I heard you the other day, begging your child to go to school. You hoped to send him without a fight this time. You hoped to avoid tears and tantrums today. You hoped it wouldn’t be like that one time you drove away sobbing, leaving him standing at the gate crying and pleading for you to come back, but it wasn’t like that time – it was worse. I saw you say goodbye as he began to melt down. You felt eyes of judgement and pity follow you back to your car.
On the drive home you sat sobbing painful tears of empathy for the tiny four year old begging you not to let go of his hand. It felt like a dull knife was wedged into your stomach as you replayed it in your head over and over. If only he knew that you wanted to pick him up and take him home just like he wanted, but that would be wrong. You knew you had to teach him to fight through his fears. Your day continued on, but you were just going through the motions that day, your mind was somewhere else, somewhere far away.
That perfect mother you see in your head is an imaginary figure put there to make you feel inadequate.
I feel your pain mom of three who thinks she is screwing it all up. I know how it feels to focus on the few parenting wrongs instead of the many rights. I know how it feels to look in the mirror and see someone who is constantly falling short of that motherly expectation in our heads. You want to be the mom who never raises her voice, who bakes healthy home made snacks everyday, who signs up to volunteer at school every week. The mother who does everything with a smile.

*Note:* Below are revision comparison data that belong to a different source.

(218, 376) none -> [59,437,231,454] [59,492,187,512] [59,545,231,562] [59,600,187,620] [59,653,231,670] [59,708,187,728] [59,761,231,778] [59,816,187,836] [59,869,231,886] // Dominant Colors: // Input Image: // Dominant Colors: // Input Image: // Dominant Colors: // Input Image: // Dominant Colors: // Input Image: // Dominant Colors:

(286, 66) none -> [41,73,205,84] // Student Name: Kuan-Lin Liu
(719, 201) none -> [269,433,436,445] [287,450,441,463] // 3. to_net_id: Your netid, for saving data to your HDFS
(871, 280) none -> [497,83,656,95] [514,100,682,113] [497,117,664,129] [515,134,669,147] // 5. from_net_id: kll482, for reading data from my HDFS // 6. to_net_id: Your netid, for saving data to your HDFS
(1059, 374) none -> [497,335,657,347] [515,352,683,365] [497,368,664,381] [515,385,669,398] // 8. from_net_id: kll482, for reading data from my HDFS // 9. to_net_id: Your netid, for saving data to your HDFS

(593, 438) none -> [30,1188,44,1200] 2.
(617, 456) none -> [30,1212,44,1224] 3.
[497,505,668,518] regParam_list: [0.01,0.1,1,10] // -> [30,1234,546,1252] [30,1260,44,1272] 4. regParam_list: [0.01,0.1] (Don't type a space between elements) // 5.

The problem with this mother in our heads that we so desperately strive to be is that she doesn’t actually exist. That perfect mother you see in your head is an imaginary figure put there to make you feel inadequate. She’s a pipe dream, a fantasy and an un-achievable goal. I beg you to ignore her and adjust your expectation to something more achievable – reality. You will always fall short of perfection because you are human. Motherhood is hard, plain and simple.

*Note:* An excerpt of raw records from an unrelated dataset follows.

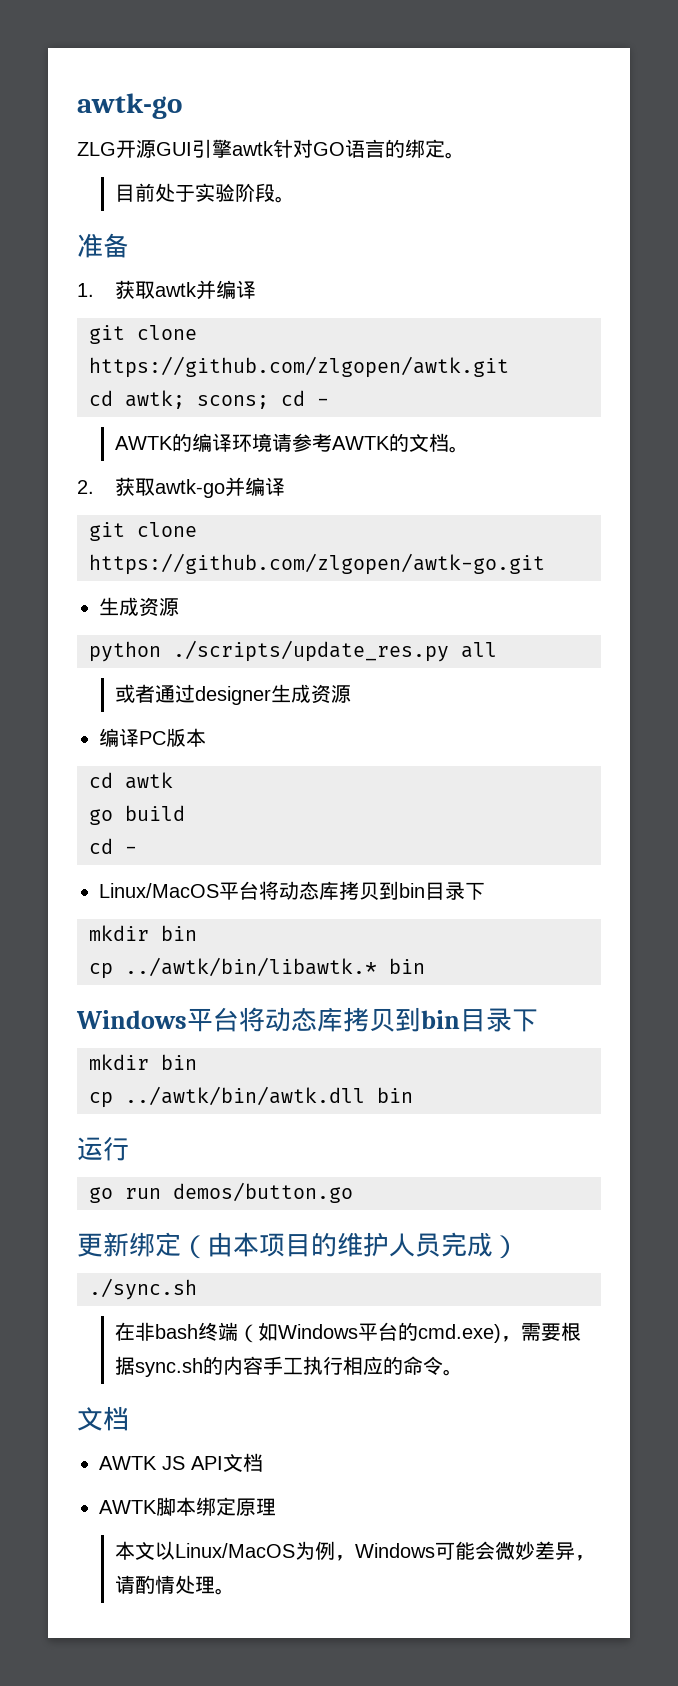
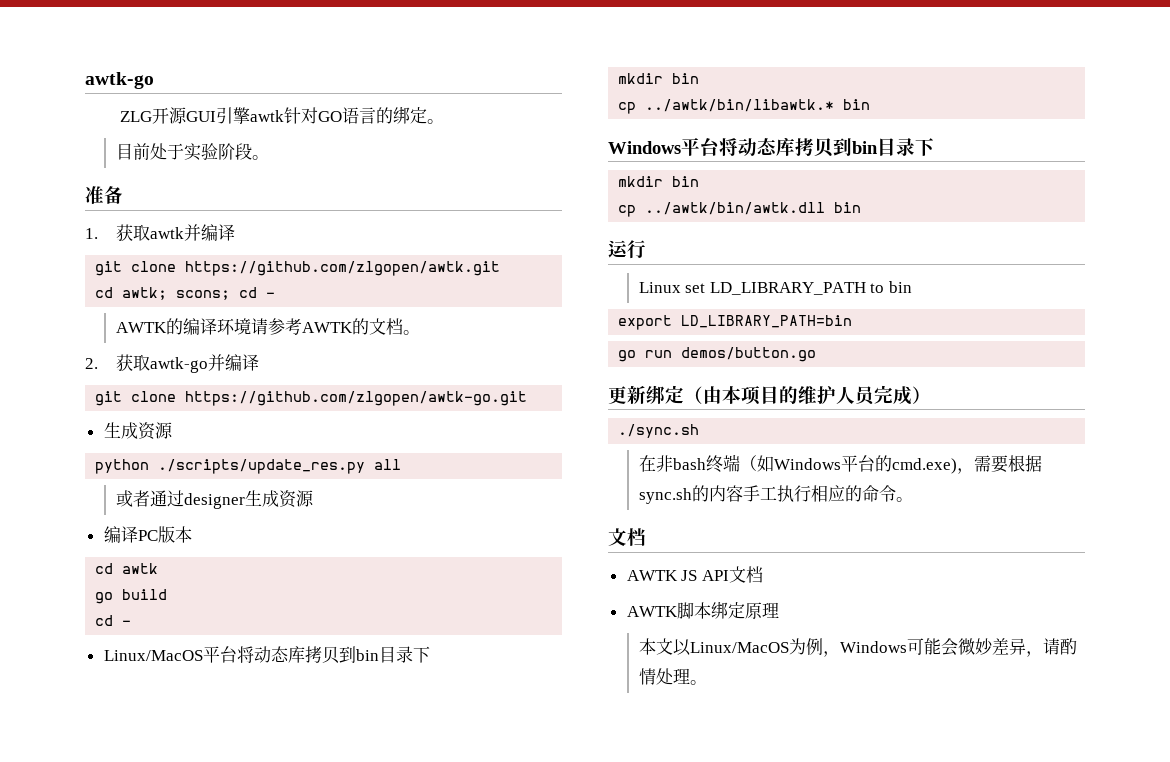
(129, 1148) none -> [638,281,913,295] [618,315,853,330] // Linux set LD_LIBRARY_PATH to bin // export LD_LIBRARY_PATH=bin

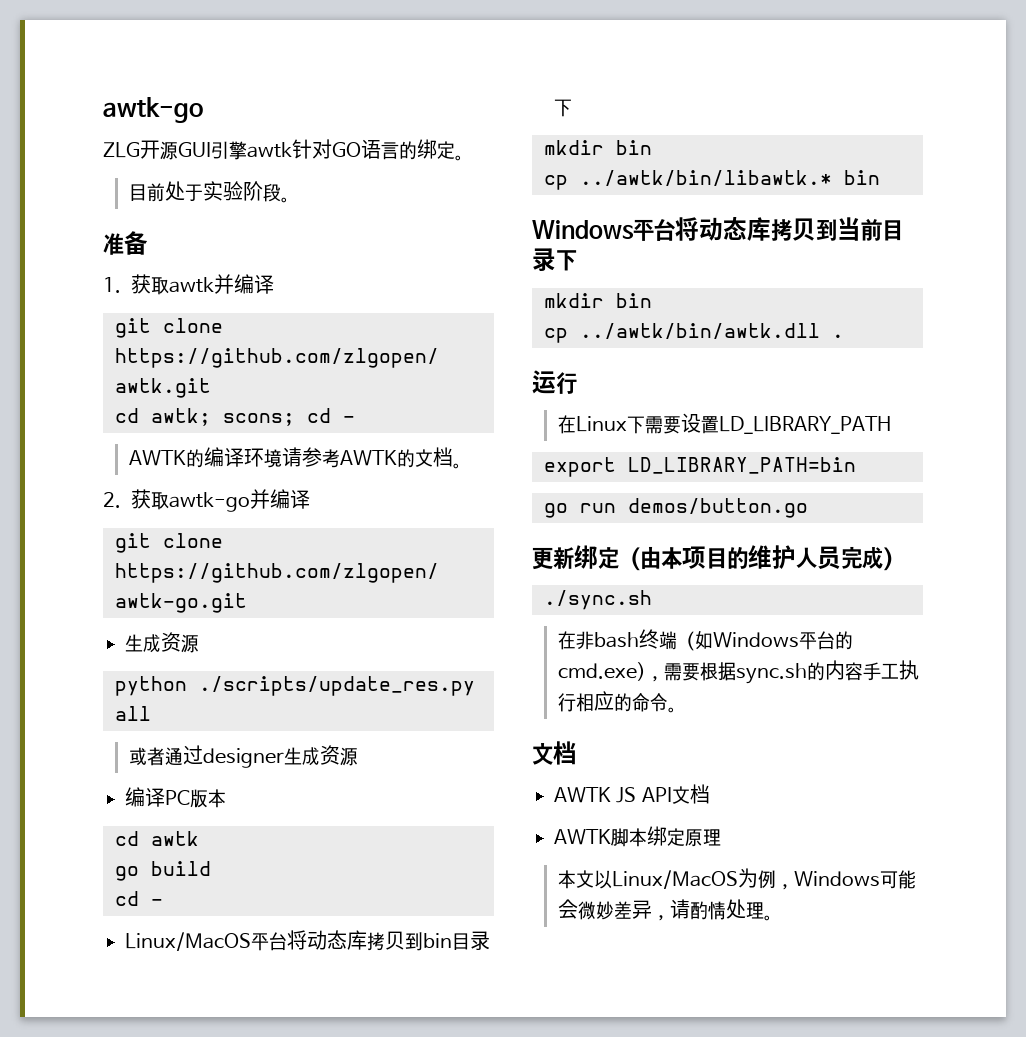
[852,141,878,154] bin -> [837,217,882,241] 当前
[834,202,862,213] bin -> [832,334,844,338] .
[638,282,706,293] Linux set -> [558,413,720,434] 在Linux下需要设置
[870,281,913,293] to bin -> (892, 425) none

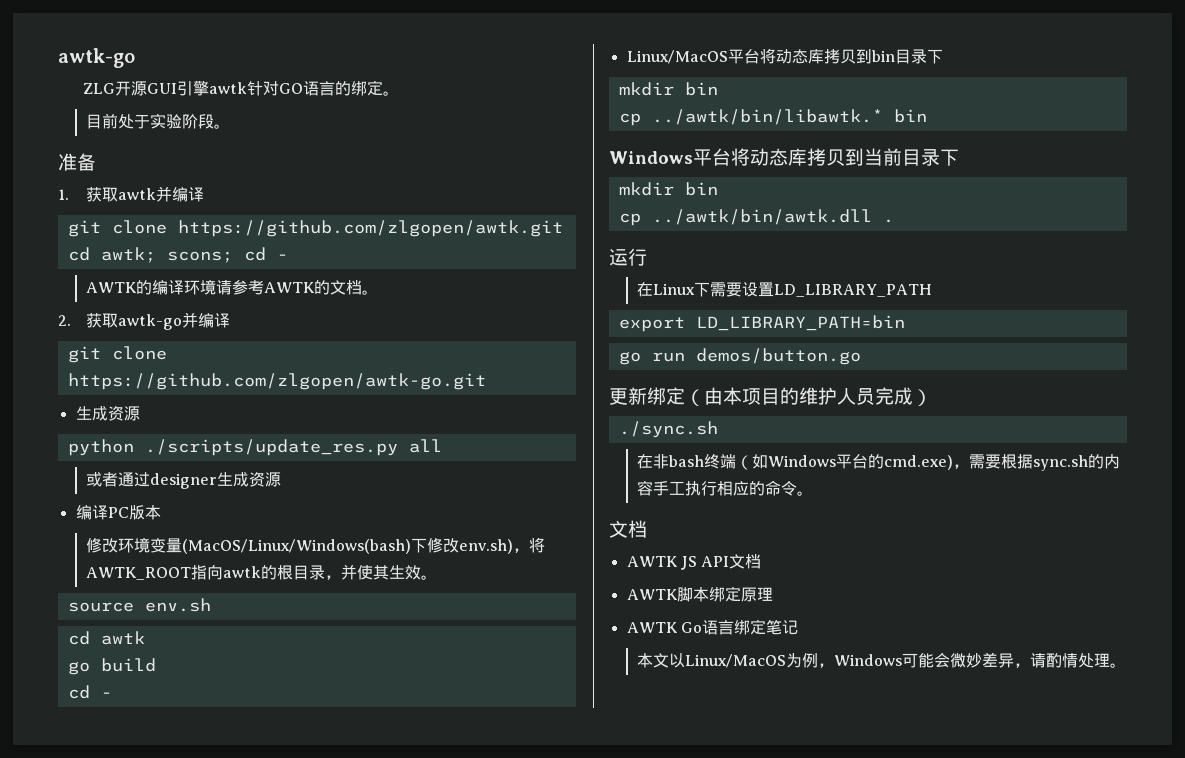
(226, 798) none -> [85,537,545,554] [85,564,437,580] [67,598,211,612] // 修改环境变量(MacOS/Linux/Windows(bash)下修改env.sh)，将AWTK_ROOT指向awtk的根目录，并使其生效。 // source env.sh
(721, 837) none -> [626,619,798,635] // AWTK Go语言绑定笔记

The reality is what’s really staring back at you in the mirror. You are the reality of what a good mom looks like. You get up every morning, even though you’d rather stay in bed. You feed your kids dinner, even though you’d be content eating cereal every night. You continue to nurture, love, encourage, comfort and take care of your children even when you feel too exhausted to breathe. You’re a good mother who is trying her best and that sweet mama is enough. You are enough.
I plead for you to look in the mirror and see what other people see. They see a hard working, dedicated, loving mother doing a wonderful job. They don’t see your faults like you do. They don’t see the time you lost your temper and yelled, they see the time you encouraged your son not to give up after he fell off his bike. They don’t see the time you cried in the closet out of exhaustion, they see the time you sat up with your sick child for hours offering love and comfort. They don’t remember the times you regret, they remember the moments you are proud of, and you should too.
I see you overwhelmed mom. I know you’re tired of feeling like you could do better, but I see you differently. I see you through the eyes of your husband, who adores you and greatly appreciates all the hard work you put in day after day. I see you through the eyes of your children, who love you more than words can ever attempt to express – you are their whole world. I see you through the eyes of God, who loves you more than you could possibly even fathom. I see you through the eyes of other mothers, who look up to you and admire you for your patience, dedication and nurturing spirit. They want to be like you, good and bad, they just see a wonderful mother. They know perfect moms don’t exist. I see you overwhelmed mama and I beg you to see what I see.